Monnaie ECO en 2027  –  Le pari risqué d’une CEDEAO à deux vitesses

Reporté depuis 2015, l’Eco a déjà connu tant d’échéances manquées que son nom seul suscite désormais autant de scepticisme que d’espoir. En officialisant, lors du sommet du lundi le 19 juillet 2026, une nouvelle date pour 2027, les chefs d’État de la CEDEAO ne prennent pas seulement un risque calendaire. Ils engagent la crédibilité même de l’institution régionale, en actant un changement de méthode aussi important que la date elle-même.
Fini le principe du « big bang » monétaire où les quinze pays membres devaient basculer ensemble et au même instant vers la monnaie unique. Désormais, seuls les États jugés prêts, ceux qui remplissent les critères de convergence macroéconomique, entreront dans l’union au démarrage. Les autres, franc CFA, naira, cedi ou dalasi encore en poche, rejoindront le mouvement plus tard, à leur rythme.

Un aveu d’échec habillé en stratégie ?

Ce basculement vers une intégration « à plusieurs vitesses » peut se lire de deux façons. La première, optimiste, y voit une preuve de pragmatisme après des années de reports liés au non-respect des critères de convergence par la quasi-totalité des pays membres. La CEDEAO choisirait enfin une voie réaliste plutôt que de s’accrocher à un objectif inatteignable dans son ensemble.
La seconde lecture, plus sévère, y voit un aveu implicite d’échec. Si l’union ne peut se faire qu’en morcelant le projet initial, c’est que l’intégration économique ouest-africaine, censée être le socle de toute monnaie commune, n’a pas progressé au rythme annoncé depuis la création du projet Eco. Une monnaie unique qui ne concernerait, dans un premier temps, qu’une poignée de pays interroge sur sa capacité réelle à peser face au dollar, à l’euro ou même au franc CFA qu’elle est censée remplacer.

Le risque d’une CEDEAO à deux blocs

Le principal danger de cette approche progressive n’est pas seulement économique, il est aussi politique. En créant de facto deux catégories de pays, ceux qui adoptent l’Eco et ceux qui restent sur leur monnaie nationale, la CEDEAO prend le risque d’accentuer les divergences plutôt que de les réduire. Les pays non éligibles pourraient se sentir relégués au second rang d’un projet censé les inclure tous, alors même que plusieurs d’entre eux, notamment les pays de l’Alliance des États du Sahel (AES) déjà sortis de la CEDEAO, ont pris leurs distances avec l’organisation.
Reste une question. Une Union monétaire à plusieurs vitesses règle-t-elle vraiment le problème de souveraineté monétaire ou ne fait-elle pas que reporter, pour certains pays seulement, la question du contrôle de leur politique monétaire ? Pour les partisans de la réforme, l’essentiel est d’enclencher enfin un processus concret, quitte à l’élargir progressivement.

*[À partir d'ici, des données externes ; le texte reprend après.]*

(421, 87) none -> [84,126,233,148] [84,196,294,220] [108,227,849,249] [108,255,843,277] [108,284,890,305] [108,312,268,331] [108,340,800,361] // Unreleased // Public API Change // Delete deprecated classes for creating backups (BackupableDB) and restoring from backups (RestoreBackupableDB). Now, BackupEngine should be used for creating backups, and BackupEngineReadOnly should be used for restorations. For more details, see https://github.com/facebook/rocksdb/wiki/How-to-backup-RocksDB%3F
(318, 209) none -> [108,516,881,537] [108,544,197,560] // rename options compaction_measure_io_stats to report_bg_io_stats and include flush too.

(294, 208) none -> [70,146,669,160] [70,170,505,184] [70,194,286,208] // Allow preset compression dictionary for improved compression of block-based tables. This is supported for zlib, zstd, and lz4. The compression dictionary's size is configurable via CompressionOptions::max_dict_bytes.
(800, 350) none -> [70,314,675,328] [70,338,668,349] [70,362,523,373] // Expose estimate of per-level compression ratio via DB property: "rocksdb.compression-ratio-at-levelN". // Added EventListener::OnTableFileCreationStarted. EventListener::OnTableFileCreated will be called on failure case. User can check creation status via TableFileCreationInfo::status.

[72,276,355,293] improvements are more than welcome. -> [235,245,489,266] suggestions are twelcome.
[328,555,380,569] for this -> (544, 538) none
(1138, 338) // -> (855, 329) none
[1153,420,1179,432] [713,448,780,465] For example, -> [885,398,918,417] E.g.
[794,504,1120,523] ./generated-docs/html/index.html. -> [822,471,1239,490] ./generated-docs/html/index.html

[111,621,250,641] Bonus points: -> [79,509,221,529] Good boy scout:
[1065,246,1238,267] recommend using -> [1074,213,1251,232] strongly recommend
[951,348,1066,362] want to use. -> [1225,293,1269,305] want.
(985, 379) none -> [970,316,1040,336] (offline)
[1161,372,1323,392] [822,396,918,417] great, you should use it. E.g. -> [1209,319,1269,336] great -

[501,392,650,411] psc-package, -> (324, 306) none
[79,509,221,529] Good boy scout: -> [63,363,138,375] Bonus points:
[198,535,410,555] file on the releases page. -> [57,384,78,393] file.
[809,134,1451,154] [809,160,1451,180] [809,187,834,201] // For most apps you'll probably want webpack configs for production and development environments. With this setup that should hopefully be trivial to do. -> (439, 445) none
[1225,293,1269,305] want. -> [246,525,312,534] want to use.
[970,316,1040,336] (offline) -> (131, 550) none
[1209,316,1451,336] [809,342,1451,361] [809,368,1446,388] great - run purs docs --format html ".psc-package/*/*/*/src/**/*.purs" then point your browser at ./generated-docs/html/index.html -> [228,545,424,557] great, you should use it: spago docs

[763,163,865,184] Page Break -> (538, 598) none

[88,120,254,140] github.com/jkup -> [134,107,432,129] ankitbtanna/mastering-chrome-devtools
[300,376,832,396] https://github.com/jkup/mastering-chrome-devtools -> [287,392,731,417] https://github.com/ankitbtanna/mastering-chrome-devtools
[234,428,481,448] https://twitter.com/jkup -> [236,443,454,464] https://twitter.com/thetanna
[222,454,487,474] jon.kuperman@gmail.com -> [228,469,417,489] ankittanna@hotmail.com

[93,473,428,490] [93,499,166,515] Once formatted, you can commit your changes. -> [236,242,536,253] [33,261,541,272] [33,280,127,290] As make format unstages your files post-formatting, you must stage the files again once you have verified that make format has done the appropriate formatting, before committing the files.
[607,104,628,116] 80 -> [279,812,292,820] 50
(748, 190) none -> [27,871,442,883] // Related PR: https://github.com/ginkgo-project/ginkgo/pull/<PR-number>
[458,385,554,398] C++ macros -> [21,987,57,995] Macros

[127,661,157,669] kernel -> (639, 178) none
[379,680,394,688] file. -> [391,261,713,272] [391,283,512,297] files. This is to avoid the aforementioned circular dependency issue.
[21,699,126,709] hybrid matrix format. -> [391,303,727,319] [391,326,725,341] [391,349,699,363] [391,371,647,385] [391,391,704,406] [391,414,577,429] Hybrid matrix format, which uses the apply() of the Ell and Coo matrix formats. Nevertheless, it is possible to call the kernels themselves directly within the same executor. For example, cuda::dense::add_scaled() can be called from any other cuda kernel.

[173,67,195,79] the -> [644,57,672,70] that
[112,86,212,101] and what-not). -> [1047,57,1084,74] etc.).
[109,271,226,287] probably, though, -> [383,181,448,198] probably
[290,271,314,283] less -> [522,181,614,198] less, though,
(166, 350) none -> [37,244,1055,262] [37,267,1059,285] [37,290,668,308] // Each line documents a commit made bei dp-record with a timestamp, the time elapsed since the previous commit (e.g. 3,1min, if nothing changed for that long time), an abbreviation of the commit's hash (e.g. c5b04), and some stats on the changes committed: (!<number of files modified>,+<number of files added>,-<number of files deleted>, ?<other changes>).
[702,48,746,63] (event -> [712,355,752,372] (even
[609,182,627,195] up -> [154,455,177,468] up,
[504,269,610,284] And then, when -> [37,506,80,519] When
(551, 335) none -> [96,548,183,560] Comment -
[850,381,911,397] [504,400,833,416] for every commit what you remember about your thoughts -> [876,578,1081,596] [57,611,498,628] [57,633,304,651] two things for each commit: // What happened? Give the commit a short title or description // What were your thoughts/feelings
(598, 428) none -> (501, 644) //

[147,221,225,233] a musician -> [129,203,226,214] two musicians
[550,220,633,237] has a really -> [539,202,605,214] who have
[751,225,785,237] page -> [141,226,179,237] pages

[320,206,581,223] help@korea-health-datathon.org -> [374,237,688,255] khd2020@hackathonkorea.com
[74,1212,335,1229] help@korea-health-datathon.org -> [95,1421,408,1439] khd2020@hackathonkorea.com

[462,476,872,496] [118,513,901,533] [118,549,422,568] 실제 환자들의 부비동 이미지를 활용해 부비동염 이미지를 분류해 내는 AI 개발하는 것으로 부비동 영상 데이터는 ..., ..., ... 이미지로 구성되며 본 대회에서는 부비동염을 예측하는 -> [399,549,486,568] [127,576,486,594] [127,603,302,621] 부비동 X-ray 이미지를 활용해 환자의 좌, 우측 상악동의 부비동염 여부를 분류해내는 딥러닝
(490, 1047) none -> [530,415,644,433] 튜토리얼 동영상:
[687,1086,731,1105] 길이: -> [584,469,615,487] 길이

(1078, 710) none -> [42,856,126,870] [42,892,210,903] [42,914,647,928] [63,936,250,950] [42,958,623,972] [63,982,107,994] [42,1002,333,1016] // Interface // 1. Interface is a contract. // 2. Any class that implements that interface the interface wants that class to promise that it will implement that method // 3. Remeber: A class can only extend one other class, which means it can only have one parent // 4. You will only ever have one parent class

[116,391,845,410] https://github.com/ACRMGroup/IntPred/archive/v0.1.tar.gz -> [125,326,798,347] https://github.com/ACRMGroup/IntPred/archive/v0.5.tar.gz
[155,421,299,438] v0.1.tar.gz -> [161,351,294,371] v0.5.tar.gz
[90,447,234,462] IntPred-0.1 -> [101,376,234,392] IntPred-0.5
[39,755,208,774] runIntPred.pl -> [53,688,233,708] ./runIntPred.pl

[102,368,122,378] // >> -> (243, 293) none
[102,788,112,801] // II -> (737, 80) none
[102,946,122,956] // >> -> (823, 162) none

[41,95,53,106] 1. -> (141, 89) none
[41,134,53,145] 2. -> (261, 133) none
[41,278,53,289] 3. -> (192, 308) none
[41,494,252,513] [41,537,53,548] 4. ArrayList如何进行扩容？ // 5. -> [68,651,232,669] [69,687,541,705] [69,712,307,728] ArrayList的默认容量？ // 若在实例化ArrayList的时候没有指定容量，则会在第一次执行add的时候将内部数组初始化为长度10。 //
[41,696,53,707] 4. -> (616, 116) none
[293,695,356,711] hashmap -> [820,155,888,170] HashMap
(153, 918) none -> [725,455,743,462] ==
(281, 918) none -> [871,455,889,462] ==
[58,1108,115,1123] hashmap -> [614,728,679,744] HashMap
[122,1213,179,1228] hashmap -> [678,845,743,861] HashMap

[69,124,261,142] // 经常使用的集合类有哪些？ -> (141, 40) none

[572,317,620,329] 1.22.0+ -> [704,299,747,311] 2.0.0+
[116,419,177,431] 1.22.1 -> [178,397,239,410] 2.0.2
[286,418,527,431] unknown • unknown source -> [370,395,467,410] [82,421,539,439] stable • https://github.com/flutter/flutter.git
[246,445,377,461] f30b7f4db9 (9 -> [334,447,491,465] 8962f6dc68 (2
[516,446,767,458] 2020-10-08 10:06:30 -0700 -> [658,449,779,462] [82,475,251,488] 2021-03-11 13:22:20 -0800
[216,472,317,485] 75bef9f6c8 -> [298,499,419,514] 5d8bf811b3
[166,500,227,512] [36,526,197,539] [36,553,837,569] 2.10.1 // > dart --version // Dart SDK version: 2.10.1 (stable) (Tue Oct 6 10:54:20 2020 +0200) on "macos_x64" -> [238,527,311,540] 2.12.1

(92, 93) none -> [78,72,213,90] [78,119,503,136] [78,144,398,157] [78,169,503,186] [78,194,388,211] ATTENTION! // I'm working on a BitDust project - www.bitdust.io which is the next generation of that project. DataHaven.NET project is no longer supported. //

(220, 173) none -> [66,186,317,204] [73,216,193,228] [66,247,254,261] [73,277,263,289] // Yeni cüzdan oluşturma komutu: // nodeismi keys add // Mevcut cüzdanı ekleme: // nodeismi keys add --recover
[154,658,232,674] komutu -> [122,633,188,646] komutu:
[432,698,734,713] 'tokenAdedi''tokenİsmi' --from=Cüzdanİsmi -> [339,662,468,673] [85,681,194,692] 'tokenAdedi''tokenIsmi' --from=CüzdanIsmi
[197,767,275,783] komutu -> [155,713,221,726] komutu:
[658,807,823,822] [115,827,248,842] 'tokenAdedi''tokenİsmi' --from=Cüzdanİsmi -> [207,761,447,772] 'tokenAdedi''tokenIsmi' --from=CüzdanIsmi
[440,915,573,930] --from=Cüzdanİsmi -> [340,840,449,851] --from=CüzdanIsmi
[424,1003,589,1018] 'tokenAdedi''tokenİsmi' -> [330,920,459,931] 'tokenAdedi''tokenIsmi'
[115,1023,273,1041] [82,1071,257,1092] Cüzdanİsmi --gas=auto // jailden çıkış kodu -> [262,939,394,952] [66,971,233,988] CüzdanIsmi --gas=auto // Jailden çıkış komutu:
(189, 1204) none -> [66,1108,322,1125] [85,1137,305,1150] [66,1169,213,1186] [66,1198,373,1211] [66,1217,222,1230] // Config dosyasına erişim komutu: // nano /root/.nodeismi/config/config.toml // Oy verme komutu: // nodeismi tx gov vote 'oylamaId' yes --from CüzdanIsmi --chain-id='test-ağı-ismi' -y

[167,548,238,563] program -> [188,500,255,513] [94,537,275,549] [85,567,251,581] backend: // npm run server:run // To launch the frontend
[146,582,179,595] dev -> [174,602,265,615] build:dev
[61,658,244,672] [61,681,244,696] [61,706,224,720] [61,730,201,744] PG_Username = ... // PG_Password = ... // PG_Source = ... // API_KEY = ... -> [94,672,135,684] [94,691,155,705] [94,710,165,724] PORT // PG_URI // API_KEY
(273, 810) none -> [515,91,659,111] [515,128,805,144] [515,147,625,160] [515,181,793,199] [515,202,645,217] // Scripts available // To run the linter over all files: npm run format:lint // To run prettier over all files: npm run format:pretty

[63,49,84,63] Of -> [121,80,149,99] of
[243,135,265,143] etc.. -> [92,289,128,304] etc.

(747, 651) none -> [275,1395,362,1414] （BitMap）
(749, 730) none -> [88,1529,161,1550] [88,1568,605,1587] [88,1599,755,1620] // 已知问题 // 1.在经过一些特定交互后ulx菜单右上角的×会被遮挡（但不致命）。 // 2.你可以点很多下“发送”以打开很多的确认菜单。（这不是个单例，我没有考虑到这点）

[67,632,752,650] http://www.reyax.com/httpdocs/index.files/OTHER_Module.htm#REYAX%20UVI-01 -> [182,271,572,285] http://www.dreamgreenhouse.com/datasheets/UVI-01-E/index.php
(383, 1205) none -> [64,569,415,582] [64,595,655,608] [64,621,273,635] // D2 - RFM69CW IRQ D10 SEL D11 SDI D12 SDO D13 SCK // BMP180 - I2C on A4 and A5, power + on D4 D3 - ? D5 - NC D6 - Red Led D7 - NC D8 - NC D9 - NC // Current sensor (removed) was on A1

Pour ses détracteurs, un Eco à la carte ne serait qu’un franc CFA de plus, sous un autre nom, pour les pays qui n’auraient pas les moyens d’en sortir vraiment. Le récent sommet de la CEDEAO n’a donc pas mis fin au débat sur l’Eco. Il l’a simplement déplacé de la question du « quand ? » à celle, plus délicate, de « pour qui ? ».

Une analyse de Pascal Amari
Légende photo : Le Franc CFA devrait céder, à partir de 2027, la place progressivement à l’Eco, la nouvelle monnaie sous-régionale ouest-africaine.